_Task directions_
Beginning with the line that contains "Trust sweet iron", output each line below exactly through the last one, both included, and nothing else.

- Opening Delimiter -

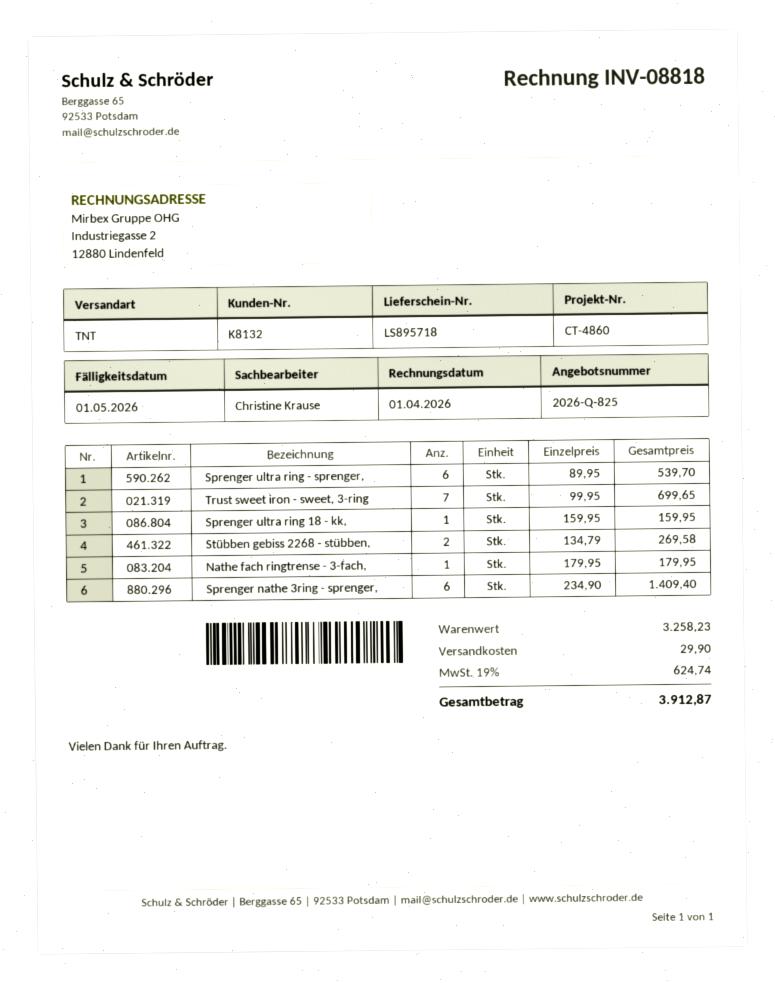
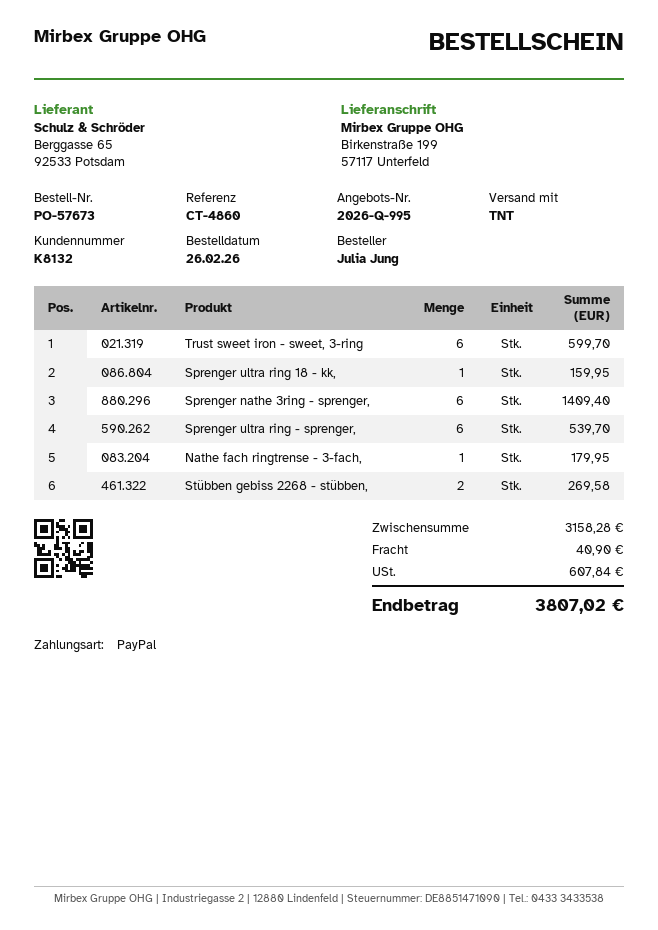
quote number: 2026-Q-825 -> 2026-Q-995
Trust sweet iron - sweet, 3-ring: 7 for 699.65 -> 6 for 599.70
subtotal: 3258.23 -> 3158.28
shipping: 29.90 -> 40.90
tax: 624.74 -> 607.84
total: 3912.87 -> 3807.02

- Closing Delimiter -

_Output_
Trust sweet iron - sweet, 3-ring: 7 for 699.65 -> 6 for 599.70
subtotal: 3258.23 -> 3158.28
shipping: 29.90 -> 40.90
tax: 624.74 -> 607.84
total: 3912.87 -> 3807.02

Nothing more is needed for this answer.